Granum School student creates Remembrance Day display
By Lawrence Gleason, Local Press Writer
A school Remembrance Day project that received much attention was created by Granum School student Alexis Way, who, with the help from her grandmother, Mary Way, created a detailed tri-fold poster with an accompanying essay, highlighting her family’s wartime history.
The Way family settled in this area, purchasing their farm from an uncle, Leonard Christie MacArthur, a Canadian First World War veteran.
They arrived from Holland, where Alexis’ grandparents had memories of Second World War occupation by Nazi Germany. They ate “grass soup and tulip bulbs,” and, for one meal, and had meat their grandfather did not tell his 16 children was a neigbourhood cat he caught.
“They lived not even 500 yards from the railroad and a lot of them bombs landed on it,” Alexis wrote in her essay. “They were farmers and their house was on one side of the road and their farm on the other so they had to dig a…tunnel under the road to be able to cross over to do farm work at night…hiding the tunnels during the day.”

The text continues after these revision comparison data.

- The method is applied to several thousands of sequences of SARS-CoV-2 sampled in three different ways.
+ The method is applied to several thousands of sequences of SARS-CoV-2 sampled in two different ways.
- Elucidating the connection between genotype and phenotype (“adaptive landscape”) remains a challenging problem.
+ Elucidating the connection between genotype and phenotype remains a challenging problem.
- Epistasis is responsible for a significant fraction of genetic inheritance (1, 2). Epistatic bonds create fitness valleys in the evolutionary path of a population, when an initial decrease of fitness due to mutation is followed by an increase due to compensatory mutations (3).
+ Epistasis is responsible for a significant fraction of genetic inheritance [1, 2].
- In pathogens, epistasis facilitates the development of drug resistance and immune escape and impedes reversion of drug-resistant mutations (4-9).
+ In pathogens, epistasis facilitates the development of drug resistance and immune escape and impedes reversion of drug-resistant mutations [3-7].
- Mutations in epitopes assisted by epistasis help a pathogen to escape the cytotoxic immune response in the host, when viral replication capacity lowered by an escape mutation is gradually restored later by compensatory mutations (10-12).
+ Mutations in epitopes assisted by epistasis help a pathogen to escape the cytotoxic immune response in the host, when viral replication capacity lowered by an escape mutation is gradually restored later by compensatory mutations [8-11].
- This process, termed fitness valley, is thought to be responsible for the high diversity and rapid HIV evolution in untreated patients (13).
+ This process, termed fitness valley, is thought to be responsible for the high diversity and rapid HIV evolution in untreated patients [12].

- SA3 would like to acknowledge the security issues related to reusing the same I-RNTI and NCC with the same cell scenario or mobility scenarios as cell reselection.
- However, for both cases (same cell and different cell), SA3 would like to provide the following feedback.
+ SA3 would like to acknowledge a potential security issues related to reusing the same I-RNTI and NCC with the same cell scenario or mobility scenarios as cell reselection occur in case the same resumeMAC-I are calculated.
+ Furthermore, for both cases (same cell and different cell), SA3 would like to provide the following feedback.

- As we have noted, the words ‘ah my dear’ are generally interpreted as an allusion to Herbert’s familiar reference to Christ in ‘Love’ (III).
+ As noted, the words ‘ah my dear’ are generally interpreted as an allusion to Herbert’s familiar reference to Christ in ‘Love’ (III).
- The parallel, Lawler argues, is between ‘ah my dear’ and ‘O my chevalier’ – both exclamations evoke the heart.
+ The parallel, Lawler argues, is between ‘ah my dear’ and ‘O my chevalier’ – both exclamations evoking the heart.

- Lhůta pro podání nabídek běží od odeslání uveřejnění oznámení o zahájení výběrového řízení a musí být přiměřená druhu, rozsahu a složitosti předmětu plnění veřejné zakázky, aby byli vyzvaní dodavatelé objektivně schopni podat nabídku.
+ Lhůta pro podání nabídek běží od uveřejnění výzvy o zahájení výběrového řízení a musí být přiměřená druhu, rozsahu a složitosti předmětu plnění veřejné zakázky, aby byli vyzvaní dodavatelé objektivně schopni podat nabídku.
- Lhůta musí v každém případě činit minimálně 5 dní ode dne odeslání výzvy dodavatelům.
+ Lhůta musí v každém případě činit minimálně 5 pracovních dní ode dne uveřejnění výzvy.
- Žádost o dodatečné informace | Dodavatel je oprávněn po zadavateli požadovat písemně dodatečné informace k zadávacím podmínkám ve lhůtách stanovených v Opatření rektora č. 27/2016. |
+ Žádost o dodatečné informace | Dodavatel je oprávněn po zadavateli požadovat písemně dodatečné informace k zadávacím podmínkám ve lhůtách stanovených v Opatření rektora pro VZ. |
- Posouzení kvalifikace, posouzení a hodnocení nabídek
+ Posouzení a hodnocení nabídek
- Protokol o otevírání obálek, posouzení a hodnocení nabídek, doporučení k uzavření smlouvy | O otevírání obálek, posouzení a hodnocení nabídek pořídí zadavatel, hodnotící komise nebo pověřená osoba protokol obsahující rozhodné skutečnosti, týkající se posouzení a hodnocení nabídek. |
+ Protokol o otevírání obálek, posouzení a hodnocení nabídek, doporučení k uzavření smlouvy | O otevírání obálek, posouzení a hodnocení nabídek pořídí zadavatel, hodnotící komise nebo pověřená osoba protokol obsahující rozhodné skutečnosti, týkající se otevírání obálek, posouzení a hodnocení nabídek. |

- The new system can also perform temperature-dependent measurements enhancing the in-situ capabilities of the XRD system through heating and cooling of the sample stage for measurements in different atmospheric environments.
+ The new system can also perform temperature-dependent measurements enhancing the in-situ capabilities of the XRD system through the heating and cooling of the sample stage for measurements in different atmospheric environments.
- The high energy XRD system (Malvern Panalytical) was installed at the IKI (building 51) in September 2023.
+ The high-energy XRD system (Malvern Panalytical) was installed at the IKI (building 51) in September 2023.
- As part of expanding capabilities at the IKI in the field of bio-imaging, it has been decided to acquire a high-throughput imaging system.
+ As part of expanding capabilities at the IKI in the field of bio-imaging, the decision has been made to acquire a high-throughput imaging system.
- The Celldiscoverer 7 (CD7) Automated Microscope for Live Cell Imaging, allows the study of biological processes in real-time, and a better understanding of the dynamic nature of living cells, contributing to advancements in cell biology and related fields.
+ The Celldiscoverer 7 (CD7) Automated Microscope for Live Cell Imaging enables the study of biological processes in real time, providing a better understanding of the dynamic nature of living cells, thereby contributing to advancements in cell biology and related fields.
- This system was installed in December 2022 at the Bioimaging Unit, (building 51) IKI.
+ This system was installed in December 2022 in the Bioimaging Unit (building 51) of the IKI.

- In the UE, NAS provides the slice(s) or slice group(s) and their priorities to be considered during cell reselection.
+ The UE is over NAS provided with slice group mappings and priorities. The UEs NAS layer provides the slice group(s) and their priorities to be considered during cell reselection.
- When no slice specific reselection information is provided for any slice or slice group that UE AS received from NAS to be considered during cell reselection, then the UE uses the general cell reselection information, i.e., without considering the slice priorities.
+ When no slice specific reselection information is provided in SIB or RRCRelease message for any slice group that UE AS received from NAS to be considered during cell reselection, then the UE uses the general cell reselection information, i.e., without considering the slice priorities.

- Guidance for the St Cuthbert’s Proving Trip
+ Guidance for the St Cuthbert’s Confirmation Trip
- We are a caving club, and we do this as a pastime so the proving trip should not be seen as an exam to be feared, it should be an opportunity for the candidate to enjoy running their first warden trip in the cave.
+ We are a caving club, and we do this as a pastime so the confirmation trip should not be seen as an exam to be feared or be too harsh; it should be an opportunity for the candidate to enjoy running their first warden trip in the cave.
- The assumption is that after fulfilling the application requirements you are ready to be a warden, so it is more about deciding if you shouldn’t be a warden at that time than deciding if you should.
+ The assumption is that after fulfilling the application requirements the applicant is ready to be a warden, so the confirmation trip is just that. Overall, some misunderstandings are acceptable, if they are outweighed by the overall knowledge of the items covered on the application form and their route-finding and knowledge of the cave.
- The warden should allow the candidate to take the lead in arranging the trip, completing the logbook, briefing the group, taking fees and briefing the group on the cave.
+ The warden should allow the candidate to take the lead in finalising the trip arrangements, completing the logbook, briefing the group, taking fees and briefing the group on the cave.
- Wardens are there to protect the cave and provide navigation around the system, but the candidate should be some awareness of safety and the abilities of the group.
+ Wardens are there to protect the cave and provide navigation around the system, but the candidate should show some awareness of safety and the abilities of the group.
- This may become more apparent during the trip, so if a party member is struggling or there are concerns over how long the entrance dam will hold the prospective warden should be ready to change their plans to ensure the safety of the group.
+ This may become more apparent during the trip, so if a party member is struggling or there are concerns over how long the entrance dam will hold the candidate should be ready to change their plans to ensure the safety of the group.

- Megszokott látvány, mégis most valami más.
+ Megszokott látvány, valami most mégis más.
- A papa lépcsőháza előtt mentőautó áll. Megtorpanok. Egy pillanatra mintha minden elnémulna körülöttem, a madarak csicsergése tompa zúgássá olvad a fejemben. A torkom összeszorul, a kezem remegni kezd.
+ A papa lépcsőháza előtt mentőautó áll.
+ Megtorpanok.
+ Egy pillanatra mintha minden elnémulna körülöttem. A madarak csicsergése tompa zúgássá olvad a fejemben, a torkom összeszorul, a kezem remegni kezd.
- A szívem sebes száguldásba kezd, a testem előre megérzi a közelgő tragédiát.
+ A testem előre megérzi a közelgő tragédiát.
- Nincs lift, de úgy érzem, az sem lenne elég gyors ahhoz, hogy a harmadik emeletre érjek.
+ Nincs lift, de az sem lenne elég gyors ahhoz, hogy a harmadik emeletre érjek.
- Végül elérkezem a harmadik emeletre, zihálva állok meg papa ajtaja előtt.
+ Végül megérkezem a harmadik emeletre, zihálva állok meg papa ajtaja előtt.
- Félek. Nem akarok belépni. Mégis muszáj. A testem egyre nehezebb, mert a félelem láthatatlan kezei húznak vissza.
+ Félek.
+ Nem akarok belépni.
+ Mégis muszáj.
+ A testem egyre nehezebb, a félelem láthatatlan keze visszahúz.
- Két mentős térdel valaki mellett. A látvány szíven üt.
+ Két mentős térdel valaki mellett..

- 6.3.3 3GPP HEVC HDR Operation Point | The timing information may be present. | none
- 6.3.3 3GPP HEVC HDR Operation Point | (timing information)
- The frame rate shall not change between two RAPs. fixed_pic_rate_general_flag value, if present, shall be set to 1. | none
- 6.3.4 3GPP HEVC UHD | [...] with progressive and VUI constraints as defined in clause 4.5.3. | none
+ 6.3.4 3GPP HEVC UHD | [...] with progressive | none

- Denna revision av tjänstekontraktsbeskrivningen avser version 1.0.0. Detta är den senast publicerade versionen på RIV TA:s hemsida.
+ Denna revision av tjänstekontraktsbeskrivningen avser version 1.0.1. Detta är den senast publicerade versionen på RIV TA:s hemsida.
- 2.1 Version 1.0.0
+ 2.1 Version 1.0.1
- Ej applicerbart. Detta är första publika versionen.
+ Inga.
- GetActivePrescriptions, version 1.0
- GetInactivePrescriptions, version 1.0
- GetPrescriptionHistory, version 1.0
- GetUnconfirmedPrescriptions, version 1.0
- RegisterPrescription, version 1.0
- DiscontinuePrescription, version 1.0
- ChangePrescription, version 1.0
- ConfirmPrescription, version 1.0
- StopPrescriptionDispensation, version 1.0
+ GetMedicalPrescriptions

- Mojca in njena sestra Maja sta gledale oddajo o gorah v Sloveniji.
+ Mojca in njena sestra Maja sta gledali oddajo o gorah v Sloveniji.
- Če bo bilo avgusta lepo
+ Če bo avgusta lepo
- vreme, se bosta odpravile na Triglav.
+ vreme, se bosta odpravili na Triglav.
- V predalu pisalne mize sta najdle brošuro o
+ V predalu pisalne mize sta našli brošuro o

The trifold is filled with poppies each representing 14 of her family members who served in the Armed Forces, for Canada, the Netherlands, and Great Britain.
For his Second World War service, her Great-Great Uncle Bert Spreeuw, a lieutenant-general, prisoner-of-war, and active in nderground Radio Europe, received a 21-gun salute on his death 11 years after being freed by Canadian troops.
“He received honours from Queen Juliana and could drop in anytime and have tea with her,” Alexis said.
Each hand-made poppy on the trifold poster has a family history. They were made by her dad and her Uncle Mark when they attended Granum School. Her grandmother, Mary Way, provided those poppies for the new family heirloom Alexis has proudly made.
Her trifold was on display at the Remembrance Day ceremonies at Granum School and at the Granum Museum on Nov. 11.